I let her take her time. She had acres of small talk, she smiled and held your eyes with hers when she talked, and she could probably have walked off with the Miss Congeniality award in any beauty contest she didn't win outright, and if it took her awhile to get to the point that was fine with me. I had no place else to go and nothing better to do.

She said, "You used to be a policeman."

"A few years back."

"And now you're a private detective."

"Not exactly." The eyes widened. They were a very vivid blue, an unusual shade, and I wondered if she were wearing contact lenses. The soft lenses sometimes do curious things to eye color, altering some shades, intensifying others.

"I don't have a license," I explained. "When I decided I didn't want to carry a badge anymore I didn't figure I wanted to carry a license, either." Or fill out forms or keep records or check in with the tax collector. "Anything I do is very unofficial."

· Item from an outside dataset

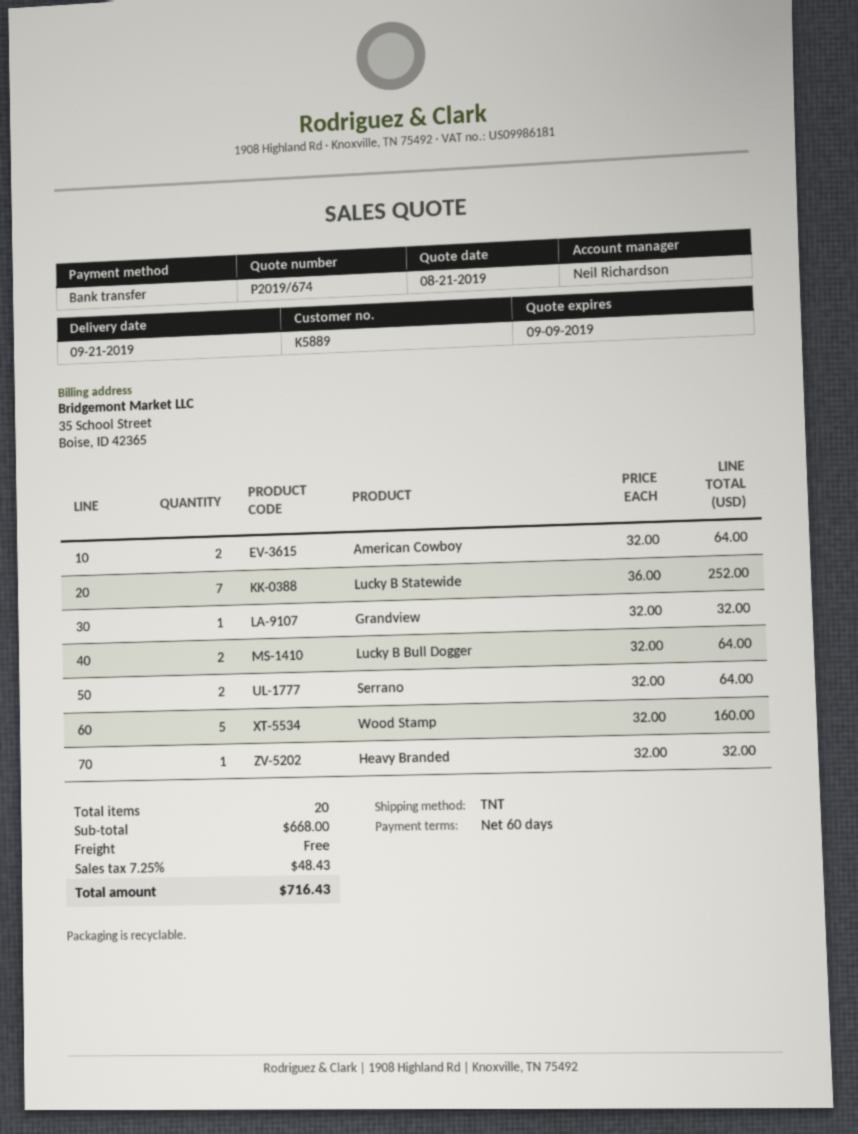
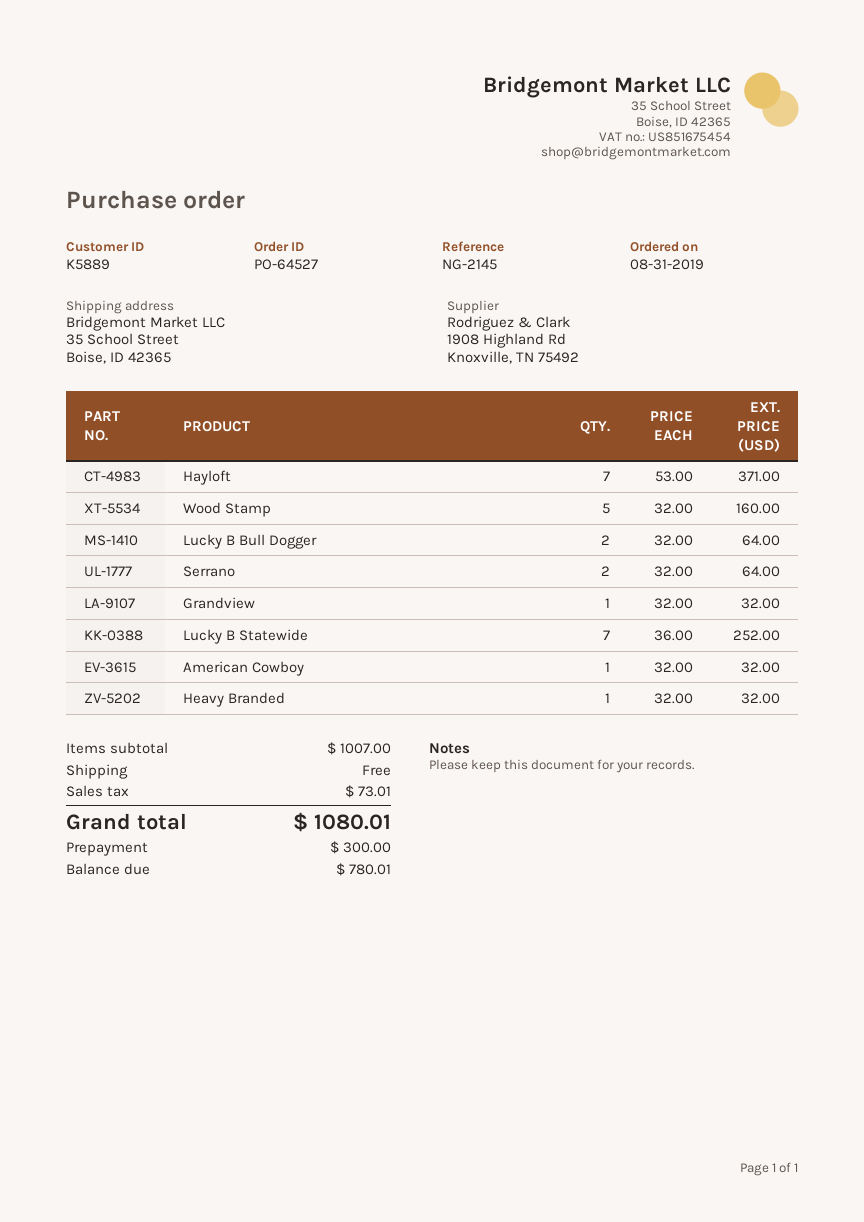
American Cowboy: 2 x 32.00 = 64.00 -> 1 x 32.00 = 32.00
Hayloft: none -> 7 x 53.00 = 371.00
subtotal: 668.00 -> 1007.00
tax: 48.43 -> 73.01
total: 716.43 -> 1080.01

"But it's what you do? It's how you make your living?"

"That's right."

"What do you call it? What you do."

You could call it hustling a buck, except that I don't hustle a whole lot. The work finds me. I turn down more than I handle, and the jobs I accept are ones I can't think of a way to turn down. Right now I was wondering what this woman wanted from me, and what excuse I'd find to say no.

"I don't know what to call it," I told her. "You could say that I do favors for friends."

Her face lit up. She'd been doing a lot of smiling ever since she walked in the door but this was the first smile that got as far as her eyes. "Well, hell, that's perfect," she said. "I could use a favor. As far as that goes, I could use a friend."

"What's the problem?"

She bought some thinking time by lighting another cigarette, then lowered her eyes to watch her hands as she centered the lighter on top of the pack. Her nails were well manicured, long but not awkward, lacquered the color of tawny port. She wore a gold ring set with a large square-cut green stone on the third finger of her left hand. She said, "You know what I do. Same as Elaine."